Unfortunately, the fulfillment of that promise is also hindered, as I have said, by certain unconscious assumptions of the psychologists, which make the promise itself seem a threat to the freedom of the mind. A great psychologist once said to me that he wished to free psychology altogether from philosophy. I answered that I did not know whether he could do it, or was right in trying to do it, but that he would certainly be right if he tried to free psychology from unconscious metaphysical assumptions. I was thinking of certain assumptions which seem to be often made by the Freudians, and which blind them to the promise of their great discovery. For they, finding the causes of evil in the mind, and by that means often removing the evil, make no distinction, in this matter, between right and wrong processes of the mind, but assume that the right processes are caused in the same way as the wrong.

That is their theory, but not, of course, their practice. They are able to remove a phobia from the mind by discovering its cause, but they do not try to remove a true belief by discovering its cause; and, if they did, they would find it impossible, not merely because the discovery of the cause would fail to remove the belief, but also because the cause of true beliefs, and, indeed, of all right processes in the mind, cannot be discovered.
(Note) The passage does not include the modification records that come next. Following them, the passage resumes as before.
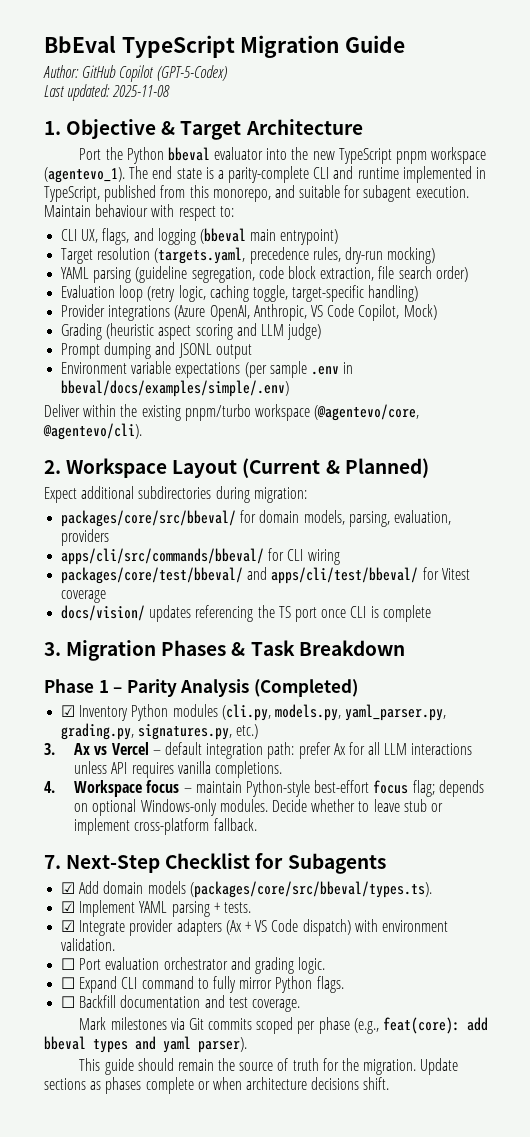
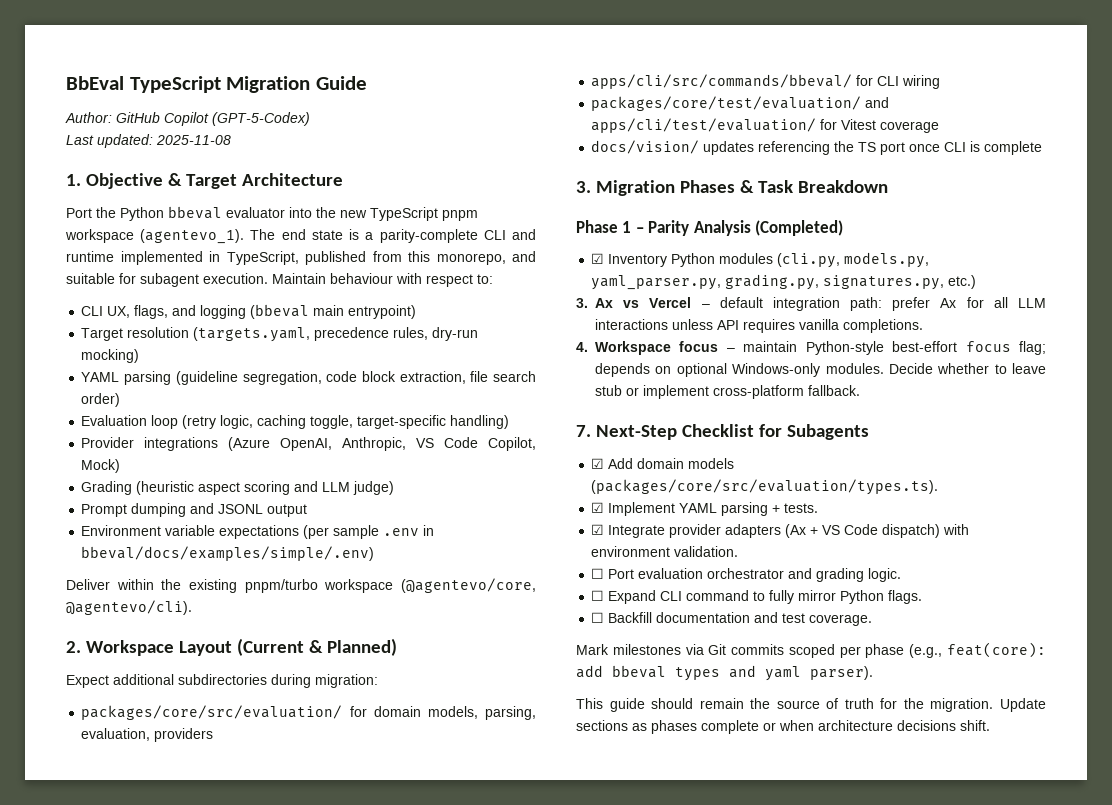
- packages/core/src/bbeval/ for domain models, parsing, evaluation, providers
+ packages/core/src/evaluation/ for domain models, parsing, evaluation, providers
- packages/core/test/bbeval/ and apps/cli/test/bbeval/ for Vitest coverage
+ packages/core/test/evaluation/ and apps/cli/test/evaluation/ for Vitest coverage
- ☑ Add domain models (packages/core/src/bbeval/types.ts).
+ ☑ Add domain models (packages/core/src/evaluation/types.ts).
The Freudian might admit this in the case of true beliefs; but he will not admit it in the case of other right processes. For instance, having discovered that many mental disorders are caused by the sexual instinct working in the unconscious, he is apt to assume that all the normal processes of the mind are controlled by the sexual instinct. He will tell you that all art is a disguised expression of the sexual instinct, because many failures and perversities of art can so be explained. And there are psychologists who will tell you that all morals are a product of the gregarious instinct, because we can often detect that instinct in bad morals. The assumption in both cases is that, behind the self and more real than the self, are a number of impersonal, and indeed mechanical, forces called instincts, into which the self can be analyzed away. As another psychologist once said to me: ‘Freud bombs the self into fragments and then hands the fragments back to you with a complacent smile.’
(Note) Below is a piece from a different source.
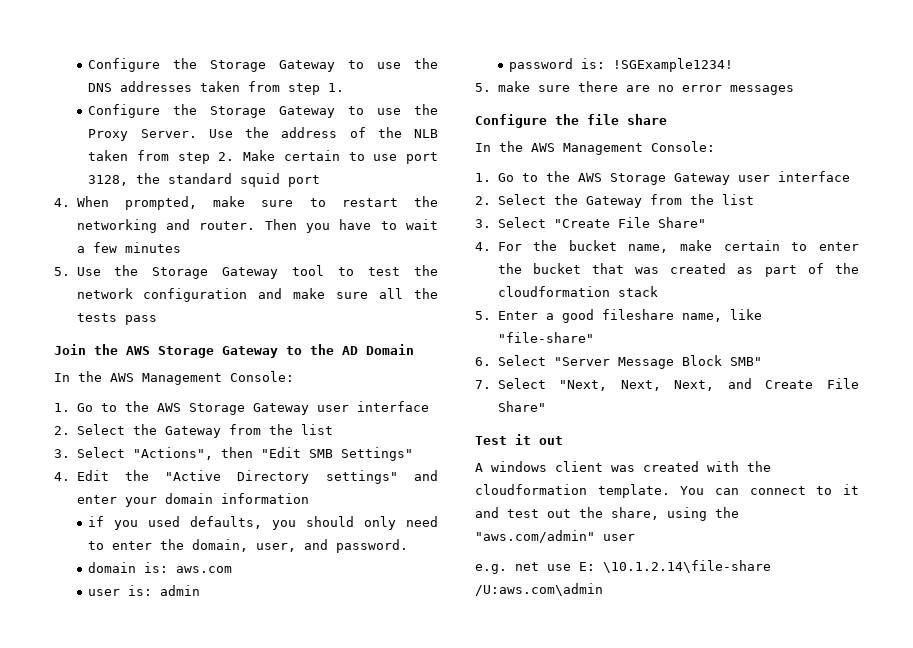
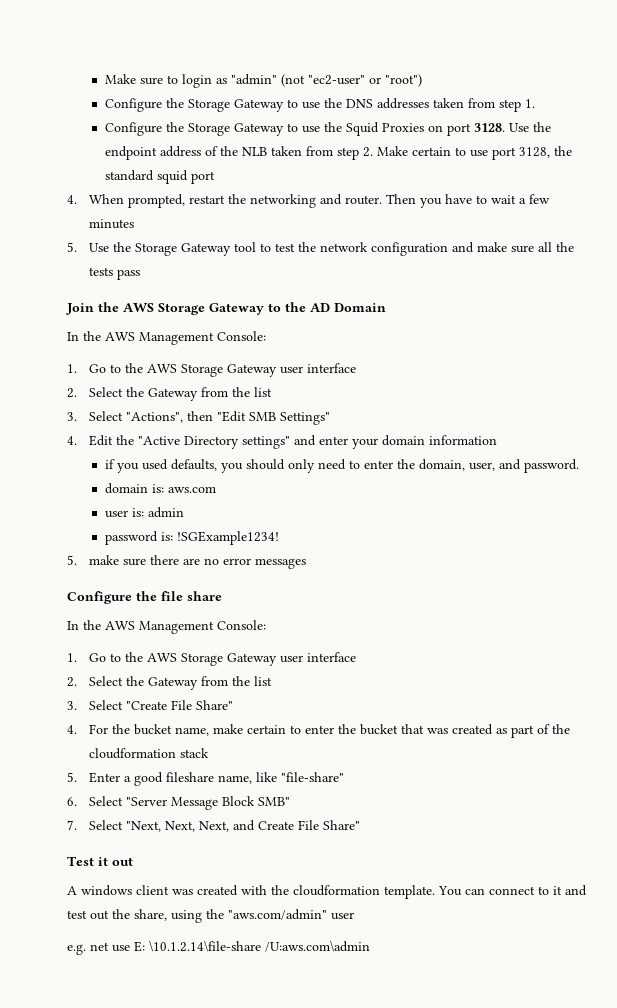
+ Make sure to login as "admin" (not "ec2-user" or "root")
- Configure the Storage Gateway to use the Proxy Server. Use the address of the NLB taken from step 2. Make certain to use port 3128, the standard squid port
+ Configure the Storage Gateway to use the Squid Proxies on port 3128. Use the endpoint address of the NLB taken from step 2. Make certain to use port 3128, the standard squid port
- 4. When prompted, make sure to restart the networking and router.
+ 4. When prompted, restart the networking and router.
We have a right to be suspicious of all theories that are incompatible with practice; and no theory is more incompatible with the universal practice of mankind, — and indeed of the Freudians,—than this. For in practice, as I have said, they seek among these instincts only for the causes of what is wrong with the mind; and they know when they have found these causes, because, by finding them, they are able to set the mind right. This test they cannot apply, even if they would, the other way. No one has ever yet destroyed a true belief by discovering its causes; for true beliefs have reasons, not causes. Further, no one has yet discredited a right morality by connecting it with the gregarious instinct; nor has anyone made good art seem bad, or deterred the artist from producing it, by asserting that it is an expression of the sexual instinct. We may find in the egotism of mankind a cause for the once universal belief that the earth was the centre of the universe; we can find no cause for the belief that the sun is the centre of our solar system, except the fact that it is true.
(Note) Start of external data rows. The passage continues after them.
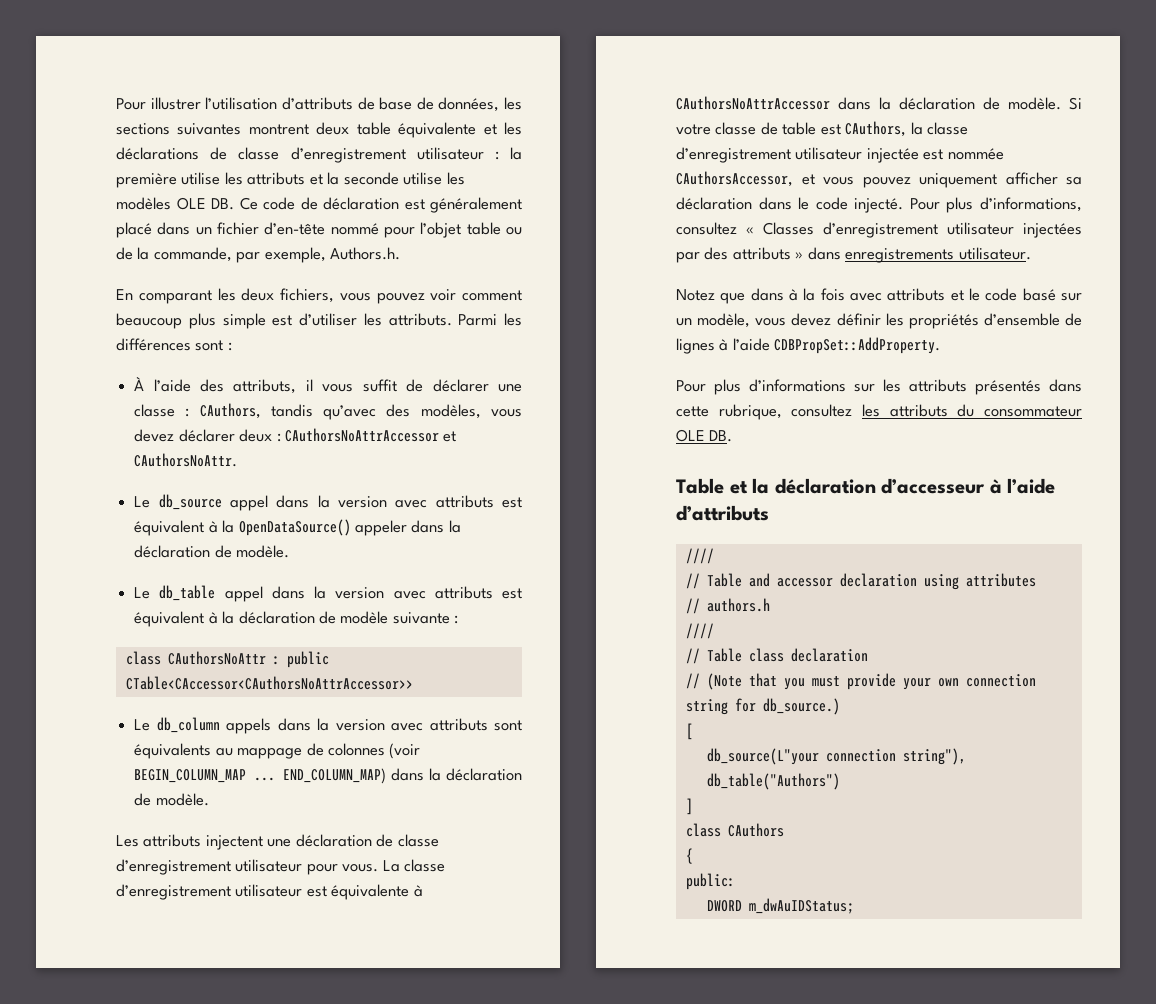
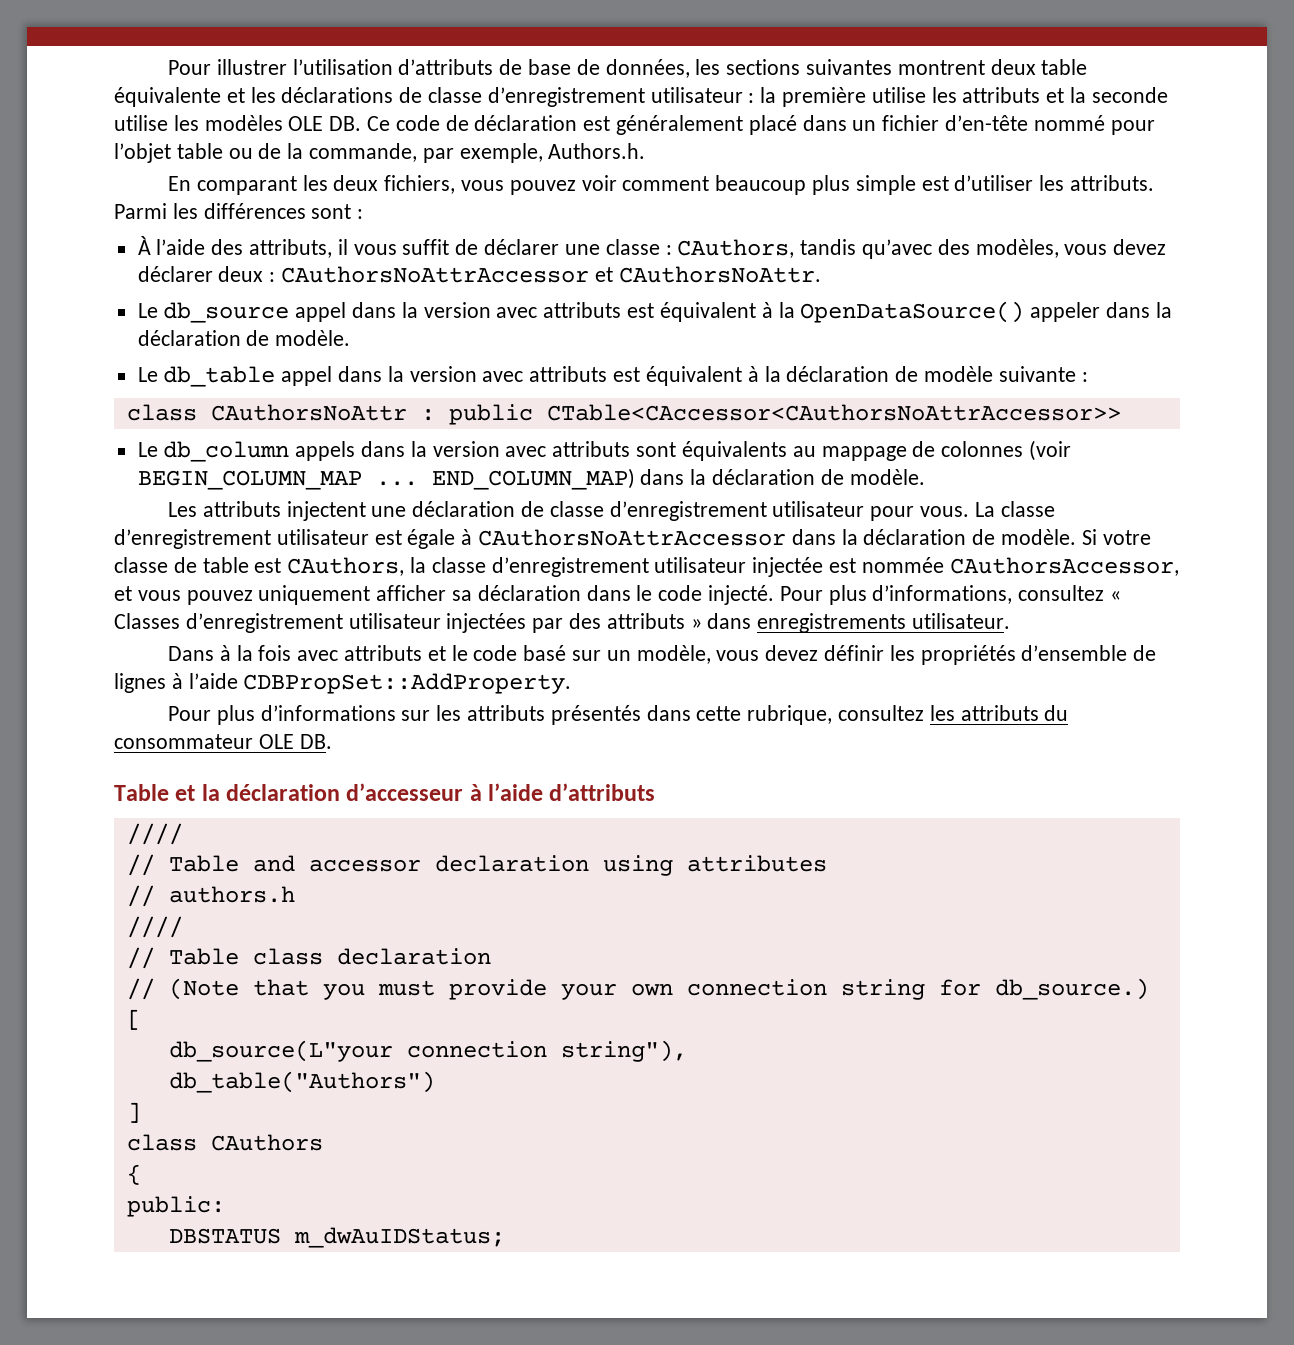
- La classe d’enregistrement utilisateur est équivalente à CAuthorsNoAttrAccessor dans la déclaration de modèle.
+ La classe d’enregistrement utilisateur est égale à CAuthorsNoAttrAccessor dans la déclaration de modèle.
- Notez que dans à la fois avec attributs et le code basé sur un modèle, vous devez définir les propriétés d’ensemble de lignes à l’aide CDBPropSet::AddProperty.
+ Dans à la fois avec attributs et le code basé sur un modèle, vous devez définir les propriétés d’ensemble de lignes à l’aide CDBPropSet::AddProperty.
- DWORD m_dwAuIDStatus;
+ DBSTATUS m_dwAuIDStatus;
We may see the working of the gregarious instinct in much conventional morality; we may even suddenly become aware of that instinct in our own morality; but to see it, is to discredit the morality. We are not aware of it in the morals of Socrates or of Christ, which are to us morals and arouse our sense of moral value because they revolt against the tyranny of the gregarious instinct. They are not caused as gregarious morality is caused; at least there is no cause which we can detect in them, which, when detected, discredits them. As we accept a true belief because it is true, so we accept their morals because they are good.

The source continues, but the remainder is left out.